» REQUIRED WORK
Give the data again exactly as it appears, excluding any pictures.

-*-*-

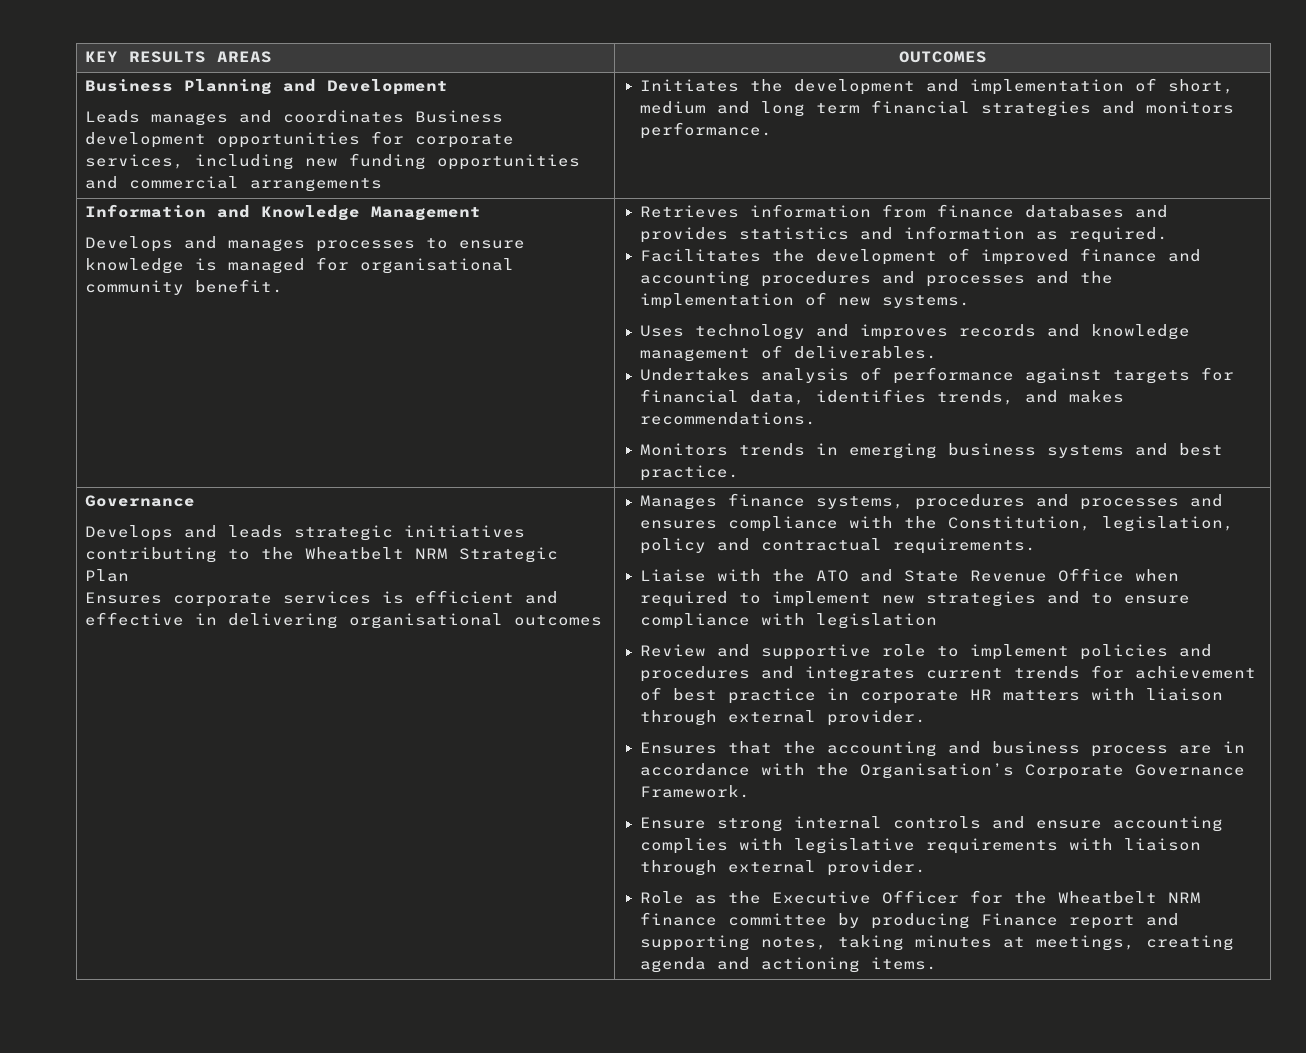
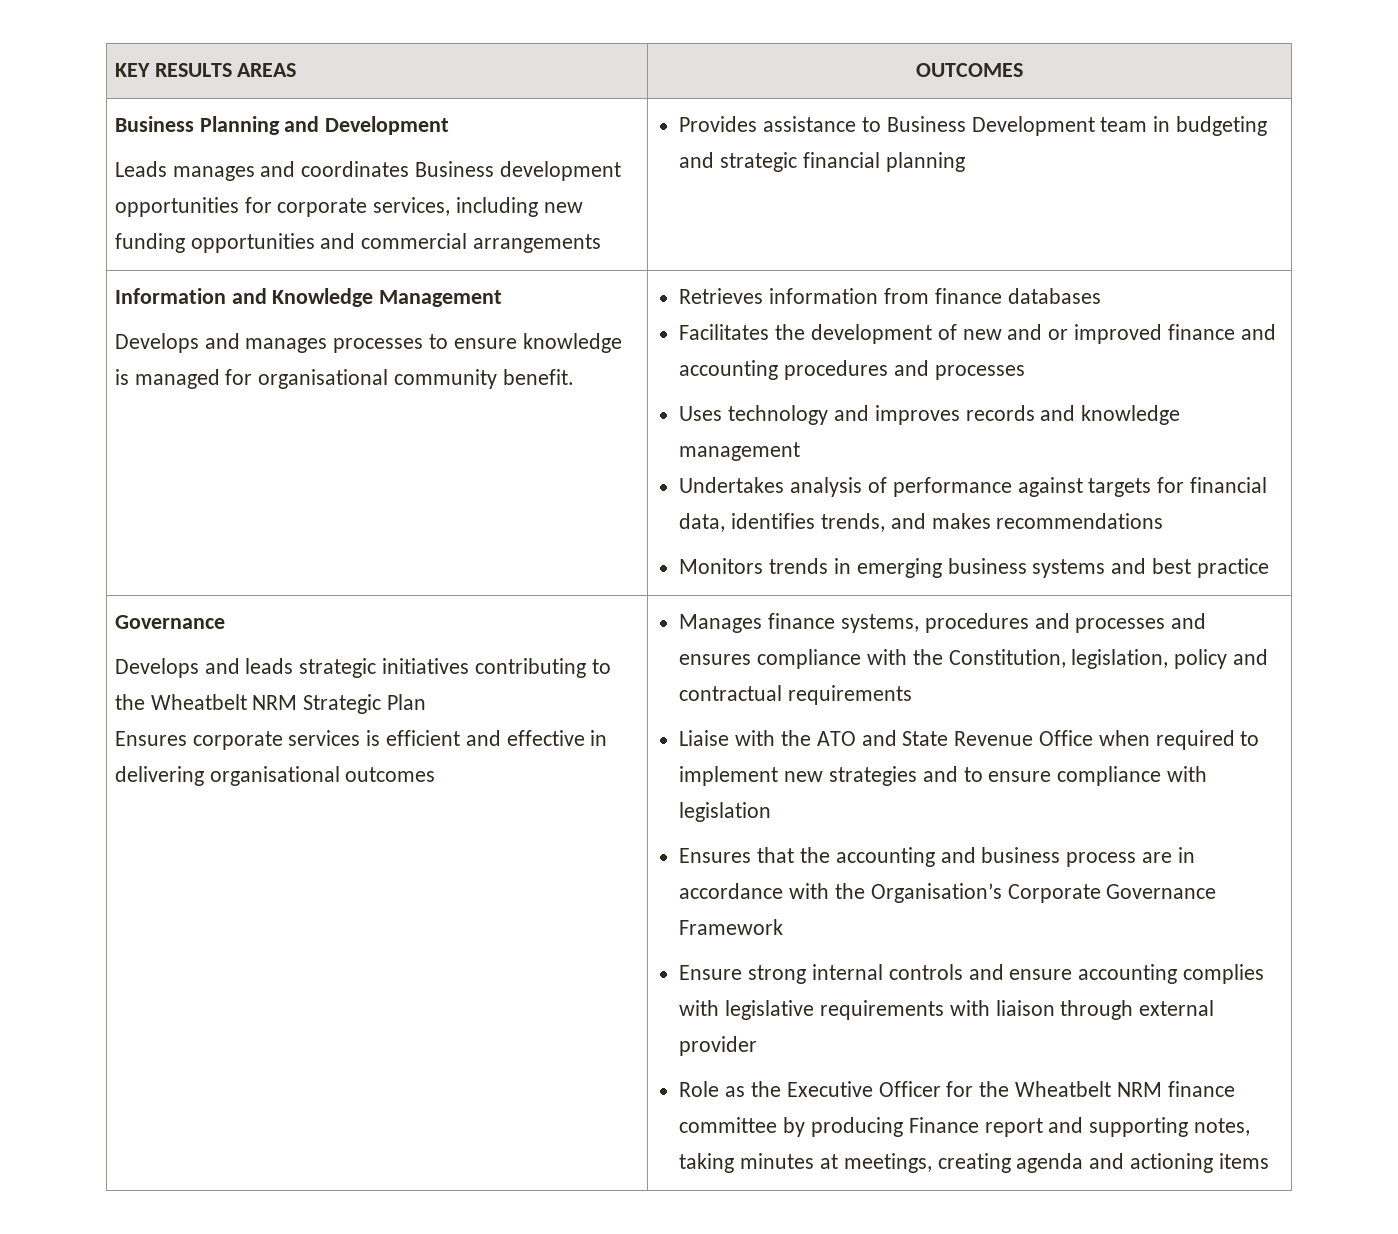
  Business Planning and Development
- Leads manages and coordinates Business development opportunities for corporate services, including new funding opportunities and commercial arrangements | Initiates the development and implementation of short, medium and long term financial strategies and monitors performance.
+ Leads manages and coordinates Business development opportunities for corporate services, including new funding opportunities and commercial arrangements | Provides assistance to Business Development team in budgeting and strategic financial planning
- Retrieves information from finance databases and provides statistics and information as required.
+ Retrieves information from finance databases
- Facilitates the development of improved finance and accounting procedures and processes and the implementation of new systems.
+ Facilitates the development of new and or improved finance and accounting procedures and processes
- Uses technology and improves records and knowledge management of deliverables.
+ Uses technology and improves records and knowledge management
- Undertakes analysis of performance against targets for financial data, identifies trends, and makes recommendations.
+ Undertakes analysis of performance against targets for financial data, identifies trends, and makes recommendations
- Monitors trends in emerging business systems and best practice.
+ Monitors trends in emerging business systems and best practice
- Manages finance systems, procedures and processes and ensures compliance with the Constitution, legislation, policy and contractual requirements.
+ Manages finance systems, procedures and processes and ensures compliance with the Constitution, legislation, policy and contractual requirements
- Review and supportive role to implement policies and procedures and integrates current trends for achievement of best practice in corporate HR matters with liaison through external provider.
- Ensures that the accounting and business process are in accordance with the Organisation’s Corporate Governance Framework.
+ Ensures that the accounting and business process are in accordance with the Organisation’s Corporate Governance Framework
- Ensure strong internal controls and ensure accounting complies with legislative requirements with liaison through external provider.
+ Ensure strong internal controls and ensure accounting complies with legislative requirements with liaison through external provider
- Role as the Executive Officer for the Wheatbelt NRM finance committee by producing Finance report and supporting notes, taking minutes at meetings, creating agenda and actioning items.
+ Role as the Executive Officer for the Wheatbelt NRM finance committee by producing Finance report and supporting notes, taking minutes at meetings, creating agenda and actioning items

-*-*-

» RESPONSE TO THE TASK
  Business Planning and Development
- Leads manages and coordinates Business development opportunities for corporate services, including new funding opportunities and commercial arrangements | Initiates the development and implementation of short, medium and long term financial strategies and monitors performance.
+ Leads manages and coordinates Business development opportunities for corporate services, including new funding opportunities and commercial arrangements | Provides assistance to Business Development team in budgeting and strategic financial planning
- Retrieves information from finance databases and provides statistics and information as required.
+ Retrieves information from finance databases
- Facilitates the development of improved finance and accounting procedures and processes and the implementation of new systems.
+ Facilitates the development of new and or improved finance and accounting procedures and processes
- Uses technology and improves records and knowledge management of deliverables.
+ Uses technology and improves records and knowledge management
- Undertakes analysis of performance against targets for financial data, identifies trends, and makes recommendations.
+ Undertakes analysis of performance against targets for financial data, identifies trends, and makes recommendations
- Monitors trends in emerging business systems and best practice.
+ Monitors trends in emerging business systems and best practice
- Manages finance systems, procedures and processes and ensures compliance with the Constitution, legislation, policy and contractual requirements.
+ Manages finance systems, procedures and processes and ensures compliance with the Constitution, legislation, policy and contractual requirements
- Review and supportive role to implement policies and procedures and integrates current trends for achievement of best practice in corporate HR matters with liaison through external provider.
- Ensures that the accounting and business process are in accordance with the Organisation’s Corporate Governance Framework.
+ Ensures that the accounting and business process are in accordance with the Organisation’s Corporate Governance Framework
- Ensure strong internal controls and ensure accounting complies with legislative requirements with liaison through external provider.
+ Ensure strong internal controls and ensure accounting complies with legislative requirements with liaison through external provider
- Role as the Executive Officer for the Wheatbelt NRM finance committee by producing Finance report and supporting notes, taking minutes at meetings, creating agenda and actioning items.
+ Role as the Executive Officer for the Wheatbelt NRM finance committee by producing Finance report and supporting notes, taking minutes at meetings, creating agenda and actioning items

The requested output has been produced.